Zig supports inline assembly, which is useful when:
- Writing an operating system, which requires direct access to special CPU registers and controllers
- Implementing syscalls in standard libraries
- Accessing microcontroller features on embedded systems
- Handwriting a performance-critical hot-path function where the optimizer doesn’t do the right thing
Inline assembly, however, can quickly get unwieldy, and getting the input/output constraints right can be tricky.
In this post, we’ll explore an alternative: write the assembly in separate files, run your favorite assembler, and then embed the resulting machine code using @embedFile
. Running the assembler can obviously be automated from the build script.
The code is tested on macOS, but should work with minor modifications on Linux (primarily the syscall number)
Object files vs. raw machine code
Why not simply generate object files from the assembler and link it with the Zig code? That’s likely the better option in most cases. However, in free-standing and embedded environments, you might not want the overhead and relocation complexity. Embedding machine code has very niche use cases, but, hey, it’s fun and still useful to know, and it’s an excuse to look into efficient use of ABI calling conventions.
Assembling
We’ll be using NASM to assemble the code, which allows us to emit raw machine code without any additional metadata.

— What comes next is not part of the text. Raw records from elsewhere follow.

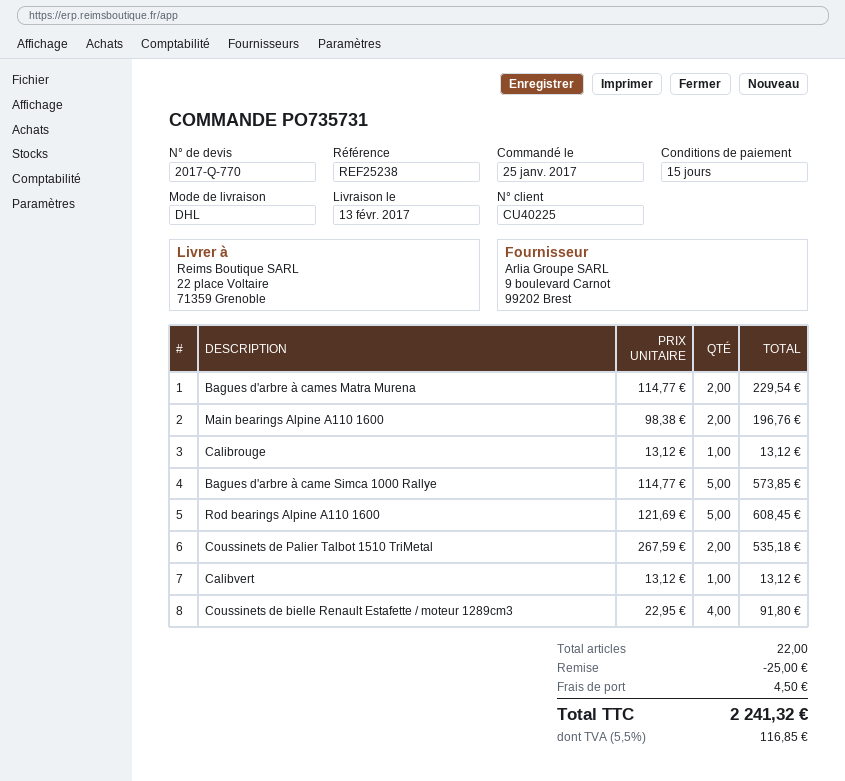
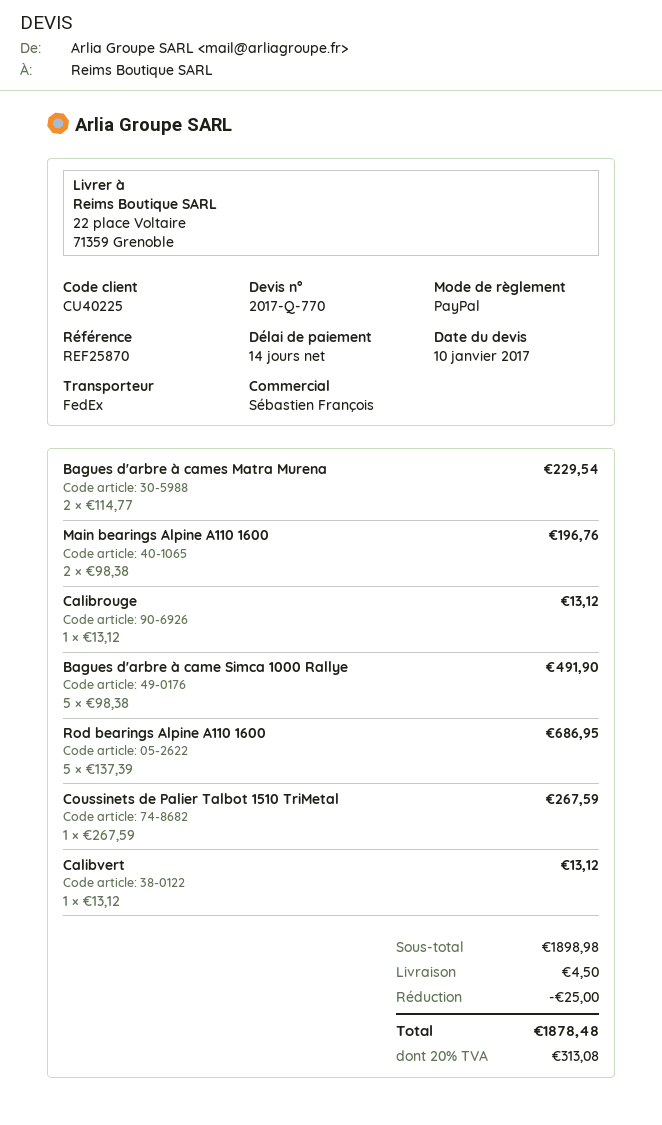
payment terms: 15 days -> 14 days
reference: REF25238 -> REF25870
shipping method: DHL -> FedEx
Bagues d'arbre à came Simca 1000 Rallye: 5 x 114.77 = 573.85 -> 5 x 98.38 = 491.90
Rod bearings Alpine A110 1600: 5 x 121.69 = 608.45 -> 5 x 137.39 = 686.95
Coussinets de Palier Talbot 1510 TriMetal: 2 x 267.59 = 535.18 -> 1 x 267.59 = 267.59
Coussinets de bielle Renault Estafette / moteur 1289cm3: 4 x 22.95 = 91.80 -> none
tax: 5.5% = 116.85 -> 20% = 313.08
total: 2241.32 -> 1878.48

Below is a simple snippet that adds two 64-bit numbers and returns the result:
[BITS 64]
mov rax, rdi
add rax, rsi
ret
There’s no function prologue and epilogue - we’re not using the stack, so there’s no need for the overhead. There isn’t even a label naming the function.
However, as far as the System V AMD64 ABI is concerned, this is a function, and we’ll be able to call it from Zig. Given the ABI calling convention, we know that the first argument is passed in rdi
and the second in rsi
, and we know that we should put the result in rax
. The BITS 64
directive tells NASM to produce 64-bit machine code.
Let’s assemble it:
nasm -f bin -o asm-add.bin asm-add.s
Thanks to -f bin
, this will produce a file called asm-add.bin
containing the raw machine code, with no metadata like headers and sections. Just raw machine code for each instruction in the assembly file.
You can check that the .bin file is correct by disassembling it:
ndisasm -b 64 asm-add.bin
This will output the same instructions as in the assembly file.
We might as well dig a little deeper and look at the actual machine code:
hexdump -C asm-add.bin
00000000 48 89 f8 48 01 f0 c3
That’s 7 bytes of machine code to add two numbers:
; 0x48 is the REX prefix to indicate 64-bit operands
; 0x89 is the MOV instruction
; 0xf8 is the MOD R/M byte to specify the source and destination registers
48 89 f8: mov rax, rdi
; 0x48 is the REX prefix
; 0x01 is the ADD instruction
; 0xf0 is the MOD R/M byte to specify operand registers
48 01 f0: add rax, rsi
; 0xc3 is simply the RET instruction. It pops the return address from the stack and jumps to it
; The return address is placed there by the CALL instruction that Zig generates.
c3: ret
Calling from Zig
Next, we’ll call the add function from Zig.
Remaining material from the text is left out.